#### SUPPLIED DATA
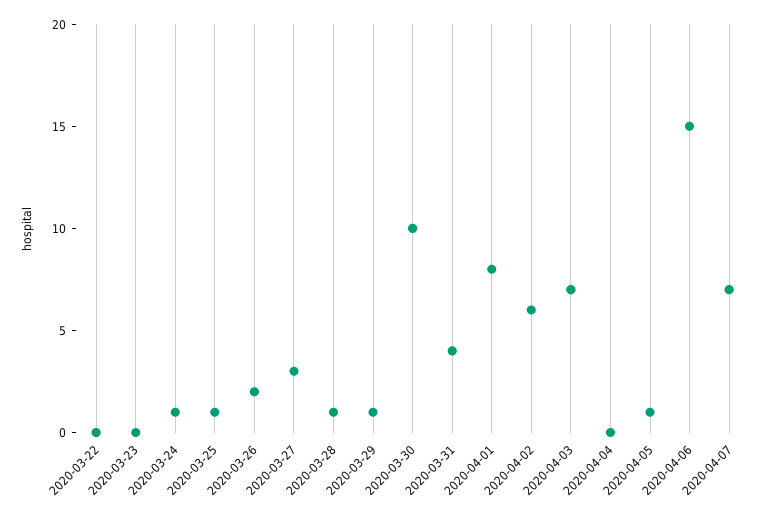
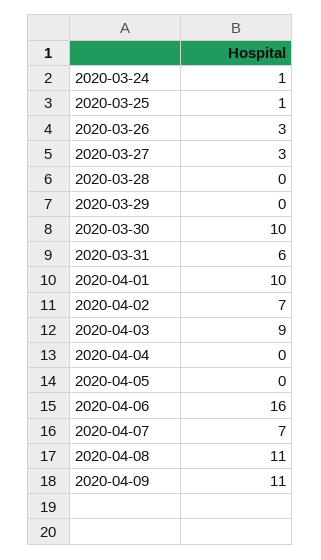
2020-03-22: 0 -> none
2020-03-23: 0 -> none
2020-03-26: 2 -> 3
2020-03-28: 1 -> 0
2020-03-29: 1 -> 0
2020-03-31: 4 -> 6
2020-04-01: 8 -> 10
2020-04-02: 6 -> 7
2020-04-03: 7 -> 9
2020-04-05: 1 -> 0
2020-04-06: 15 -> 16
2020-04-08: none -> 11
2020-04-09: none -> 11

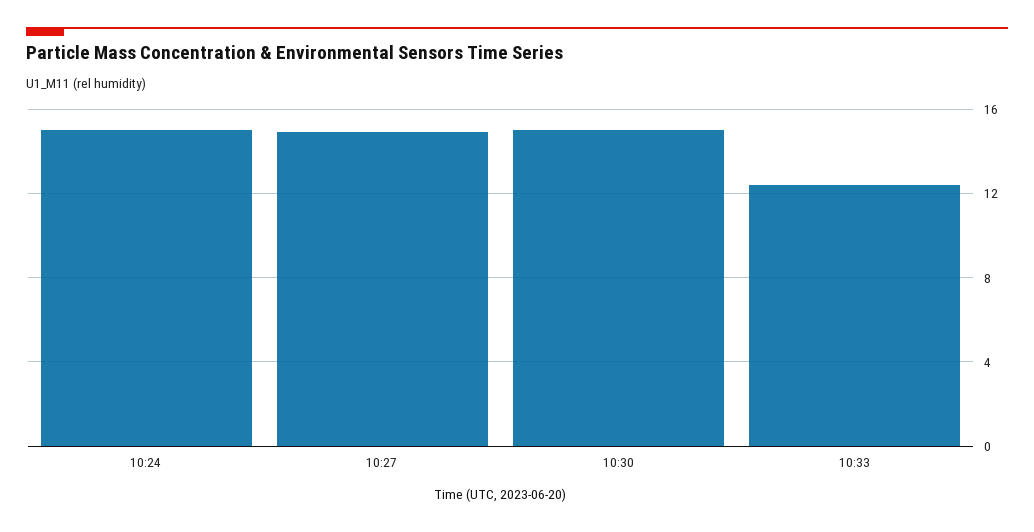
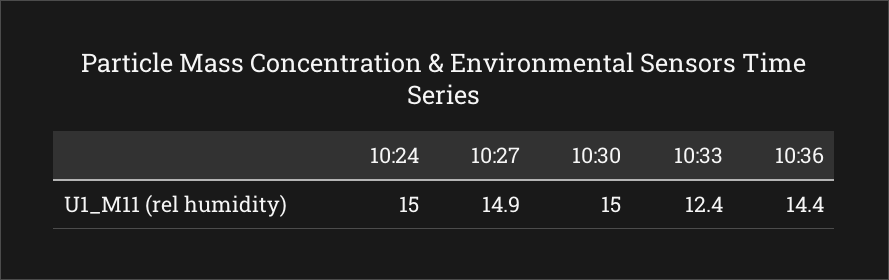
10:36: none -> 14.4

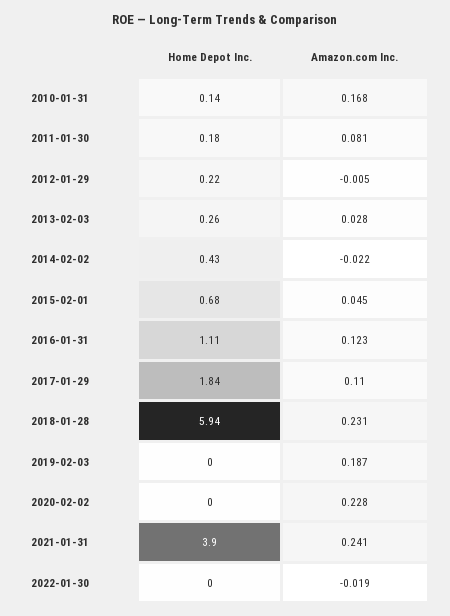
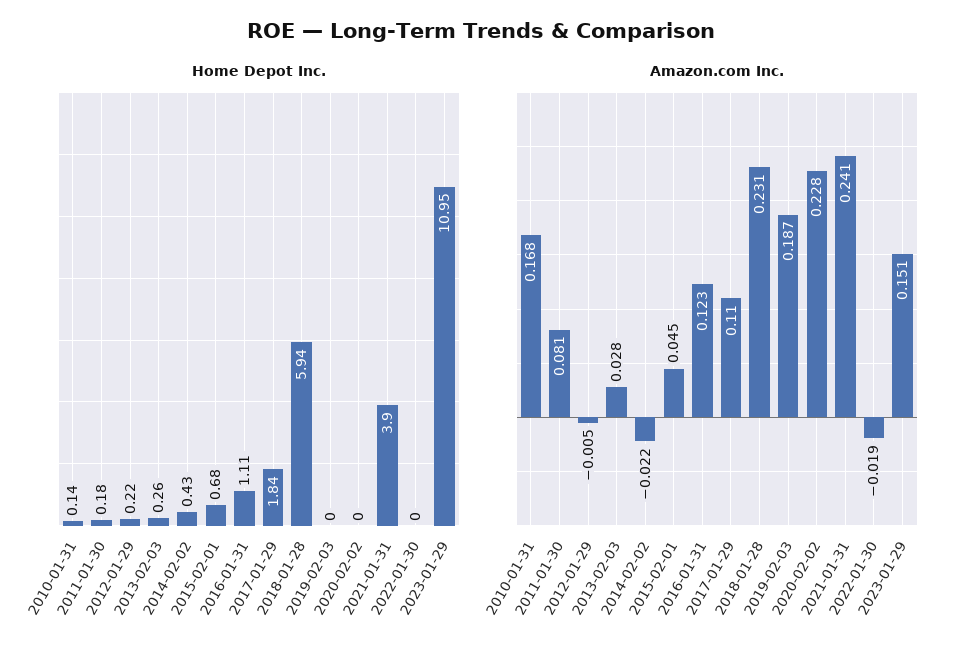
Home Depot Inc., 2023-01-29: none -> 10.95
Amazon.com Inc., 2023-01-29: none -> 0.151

#### PROBLEM
Write out verbatim the lines from the one containing "2020-03-28: 1 -> 0" through the last line of the listing above, and no other lines; omit pictures.

#### COMPLETED EXERCISE
2020-03-28: 1 -> 0
2020-03-29: 1 -> 0
2020-03-31: 4 -> 6
2020-04-01: 8 -> 10
2020-04-02: 6 -> 7
2020-04-03: 7 -> 9
2020-04-05: 1 -> 0
2020-04-06: 15 -> 16
2020-04-08: none -> 11
2020-04-09: none -> 11

10:36: none -> 14.4

Home Depot Inc., 2023-01-29: none -> 10.95
Amazon.com Inc., 2023-01-29: none -> 0.151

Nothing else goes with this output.